#### Action item:
Reproduce the lines below from the one that contains "- Linters pass (cargo fmt && cargo clippy)" through the end, inclusive, and add nothing.

#### Material supplied:
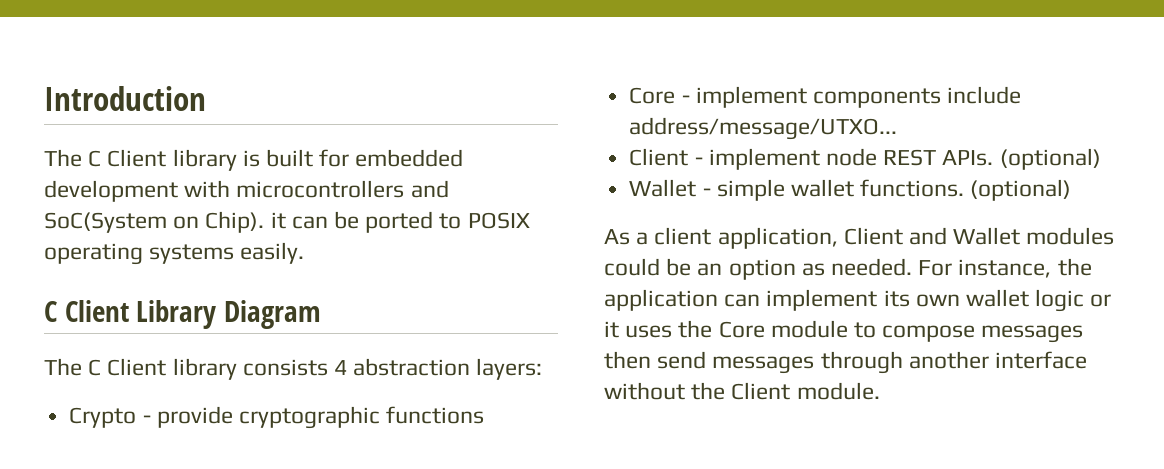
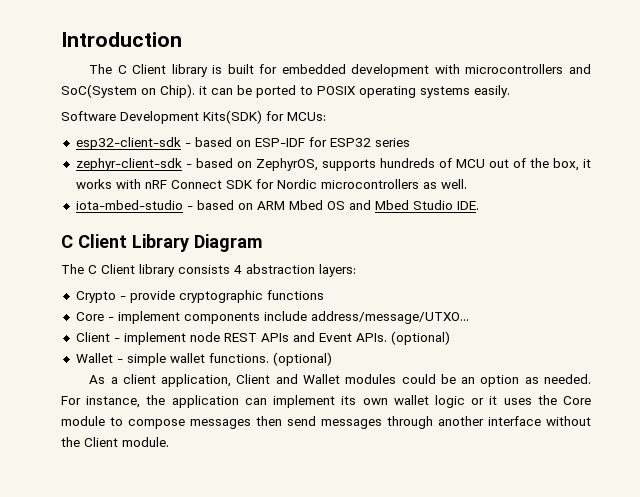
+ Software Development Kits(SDK) for MCUs:
+ esp32-client-sdk - based on ESP-IDF for ESP32 series
+ zephyr-client-sdk - based on ZephyrOS, supports hundreds of MCU out of the box, it works with nRF Connect SDK for Nordic microcontrollers as well.
+ iota-mbed-studio - based on ARM Mbed OS and Mbed Studio IDE.
- Client - implement node REST APIs.
+ Client - implement node REST APIs and Event APIs.

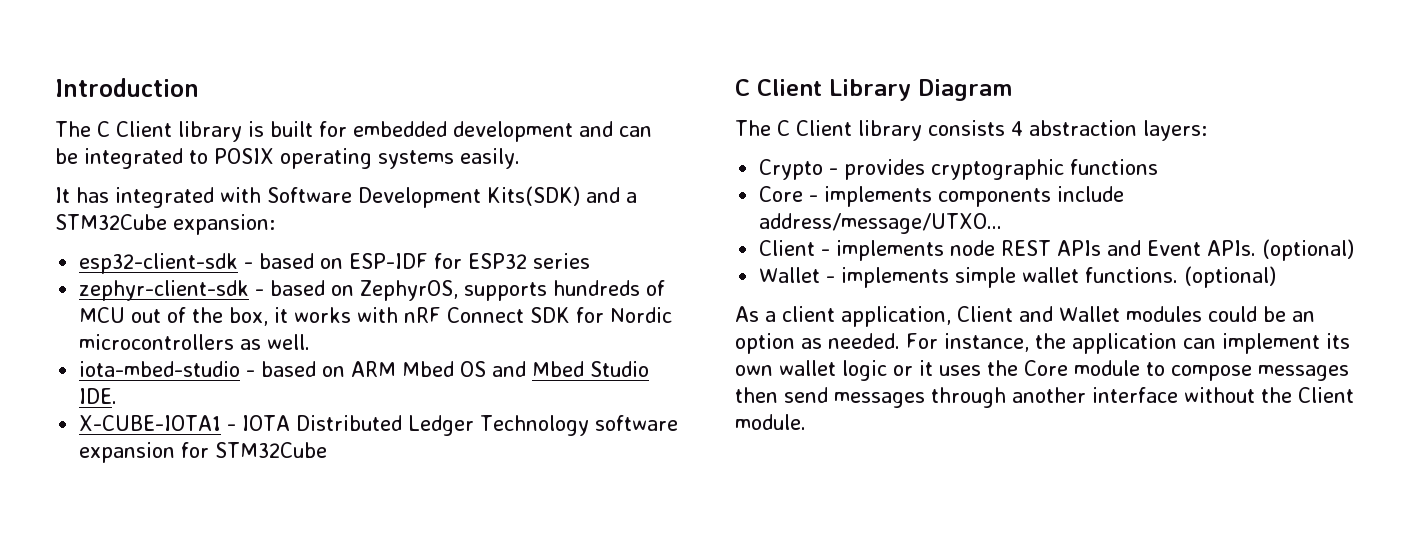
- The C Client library is built for embedded development with microcontrollers and SoC(System on Chip). it can be ported to POSIX operating systems easily.
+ The C Client library is built for embedded development and can be integrated to POSIX operating systems easily.
- Software Development Kits(SDK) for MCUs:
+ It has integrated with Software Development Kits(SDK) and a STM32Cube expansion:
+ X-CUBE-IOTA1 - IOTA Distributed Ledger Technology software expansion for STM32Cube
- Crypto - provide cryptographic functions
+ Crypto - provides cryptographic functions
- Core - implement components include address/message/UTXO...
+ Core - implements components include address/message/UTXO...
- Client - implement node REST APIs and Event APIs.
+ Client - implements node REST APIs and Event APIs.
- Wallet - simple wallet functions.
+ Wallet - implements simple wallet functions.

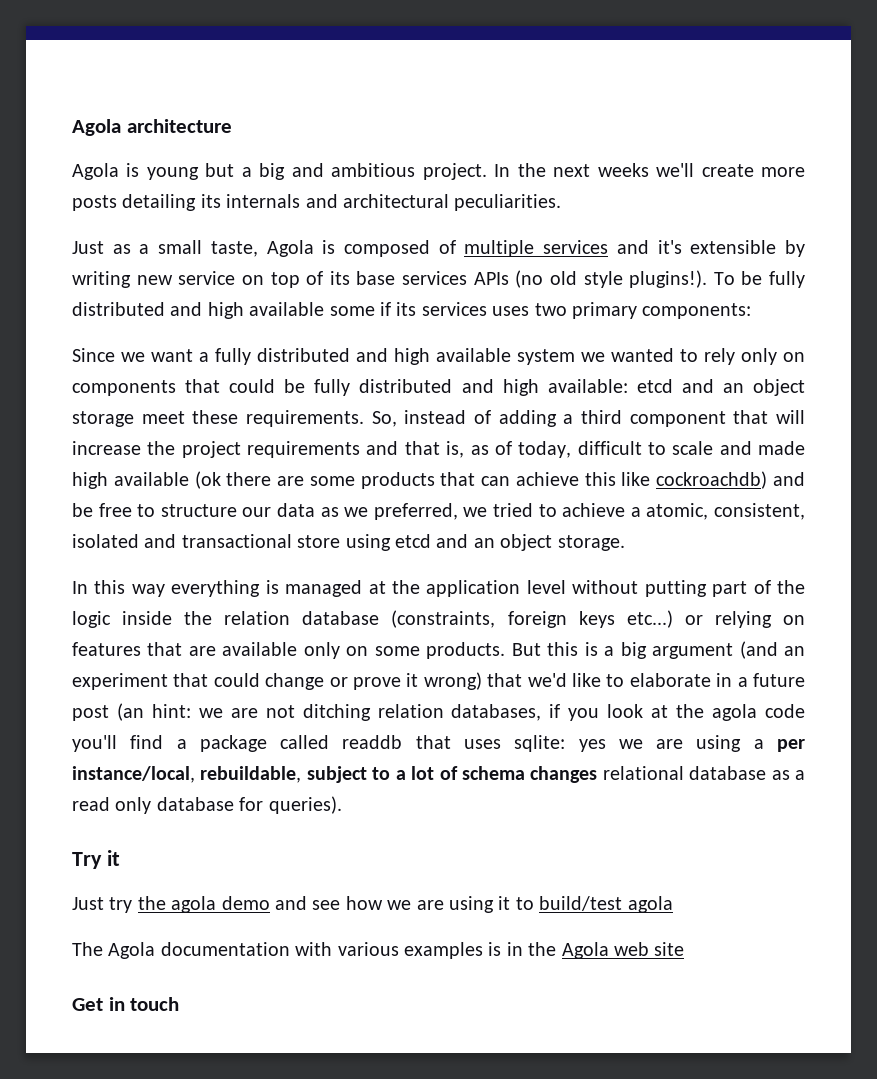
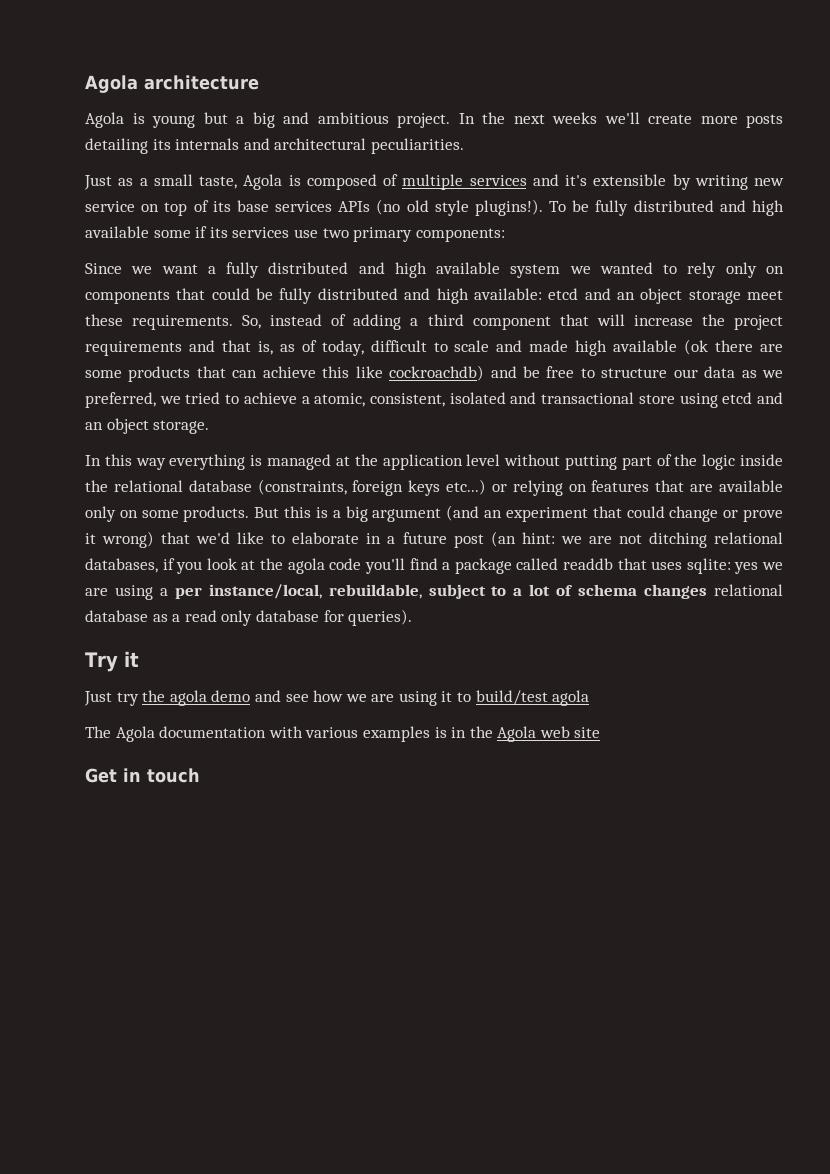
- To be fully distributed and high available some if its services uses two primary components:
+ To be fully distributed and high available some if its services use two primary components:
- In this way everything is managed at the application level without putting part of the logic inside the relation database (constraints, foreign keys etc...) or relying on features that are available only on some products.
+ In this way everything is managed at the application level without putting part of the logic inside the relational database (constraints, foreign keys etc...) or relying on features that are available only on some products.
- we are not ditching relation databases, if you look at the agola code you'll find a package called readdb that uses sqlite:
+ we are not ditching relational databases, if you look at the agola code you'll find a package called readdb that uses sqlite:

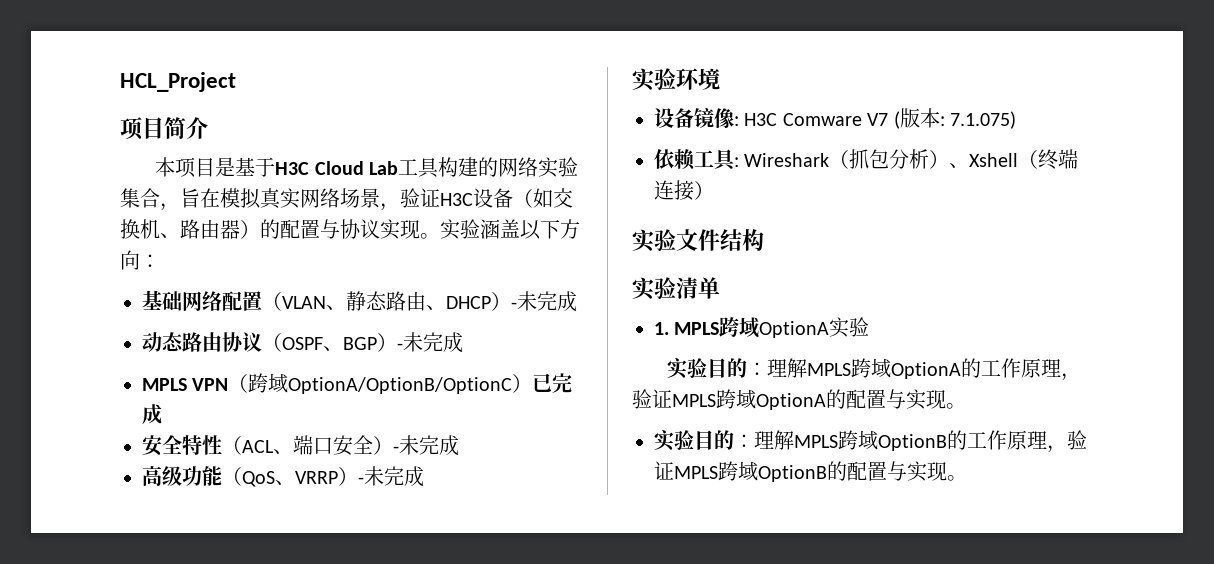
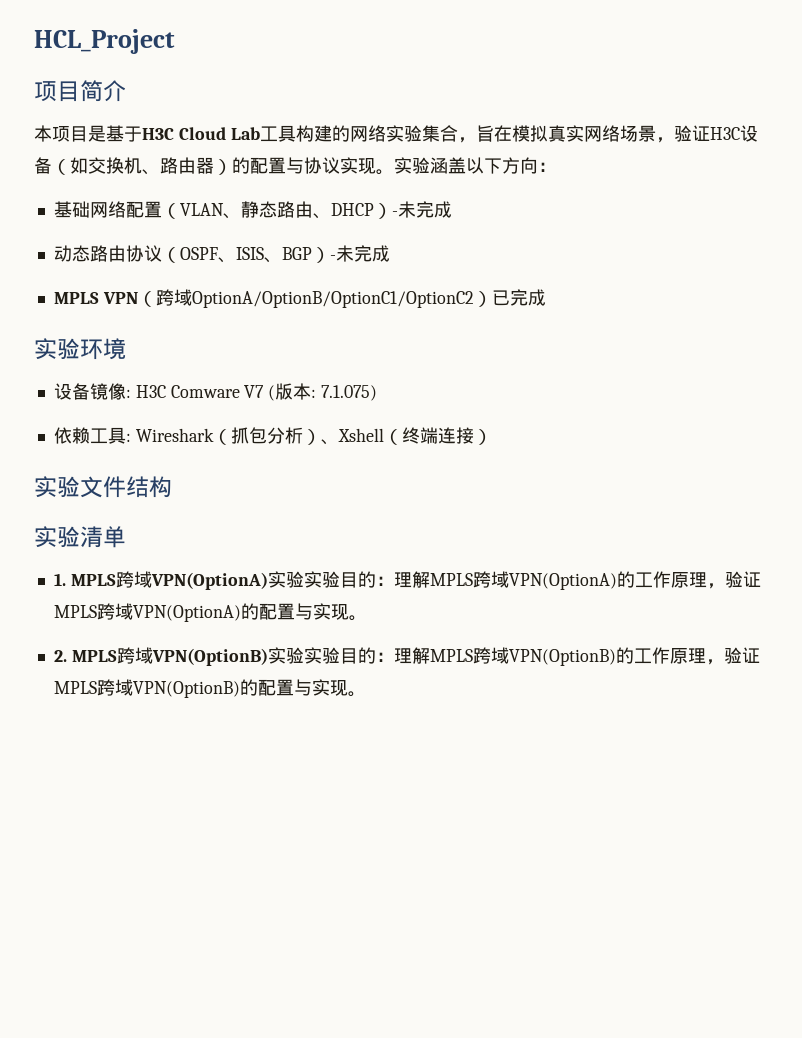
- 动态路由协议（OSPF、BGP）-未完成
+ 动态路由协议（OSPF、ISIS、BGP）-未完成
- MPLS VPN（跨域OptionA/OptionB/OptionC）已完成
+ MPLS VPN（跨域OptionA/OptionB/OptionC1/OptionC2）已完成
- 安全特性（ACL、端口安全）-未完成
- 高级功能（QoS、VRRP）-未完成
- 1. MPLS跨域OptionA实验
- 实验目的：理解MPLS跨域OptionA的工作原理，验证MPLS跨域OptionA的配置与实现。
+ 1. MPLS跨域VPN(OptionA)实验实验目的：理解MPLS跨域VPN(OptionA)的工作原理，验证MPLS跨域VPN(OptionA)的配置与实现。
- 实验目的：理解MPLS跨域OptionB的工作原理，验证MPLS跨域OptionB的配置与实现。
+ 2. MPLS跨域VPN(OptionB)实验实验目的：理解MPLS跨域VPN(OptionB)的工作原理，验证MPLS跨域VPN(OptionB)的配置与实现。

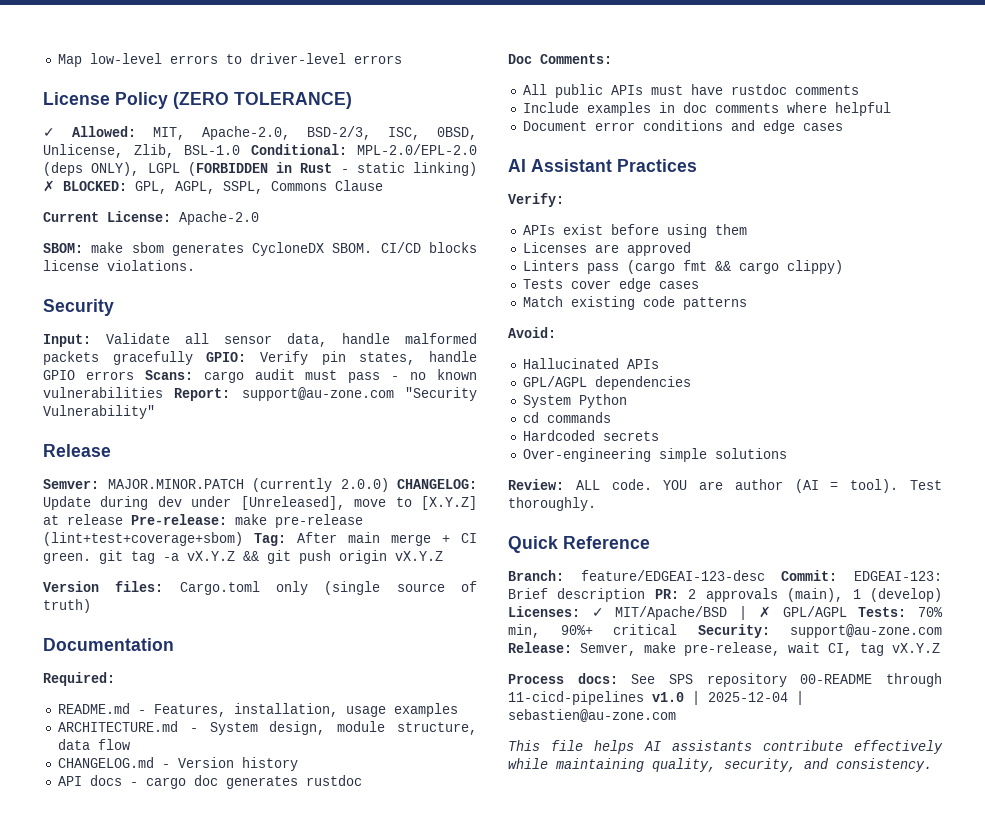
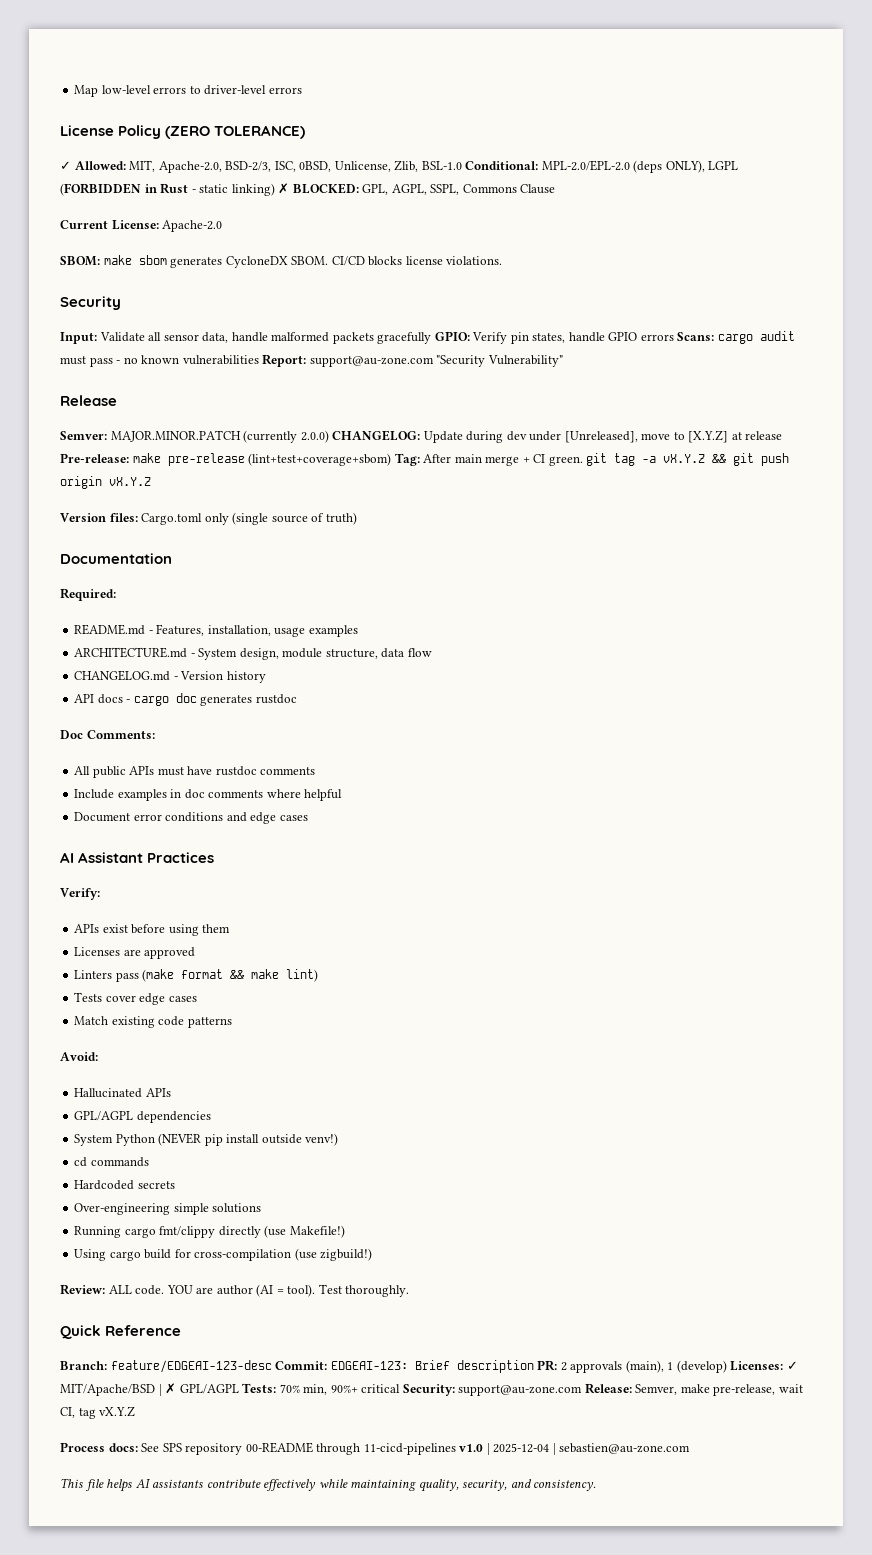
- Linters pass (cargo fmt && cargo clippy)
+ Linters pass (make format && make lint)
- System Python
+ System Python (NEVER pip install outside venv!)
+ Running cargo fmt/clippy directly (use Makefile!)
+ Using cargo build for cross-compilation (use zigbuild!)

#### Written answer:
- Linters pass (cargo fmt && cargo clippy)
+ Linters pass (make format && make lint)
- System Python
+ System Python (NEVER pip install outside venv!)
+ Running cargo fmt/clippy directly (use Makefile!)
+ Using cargo build for cross-compilation (use zigbuild!)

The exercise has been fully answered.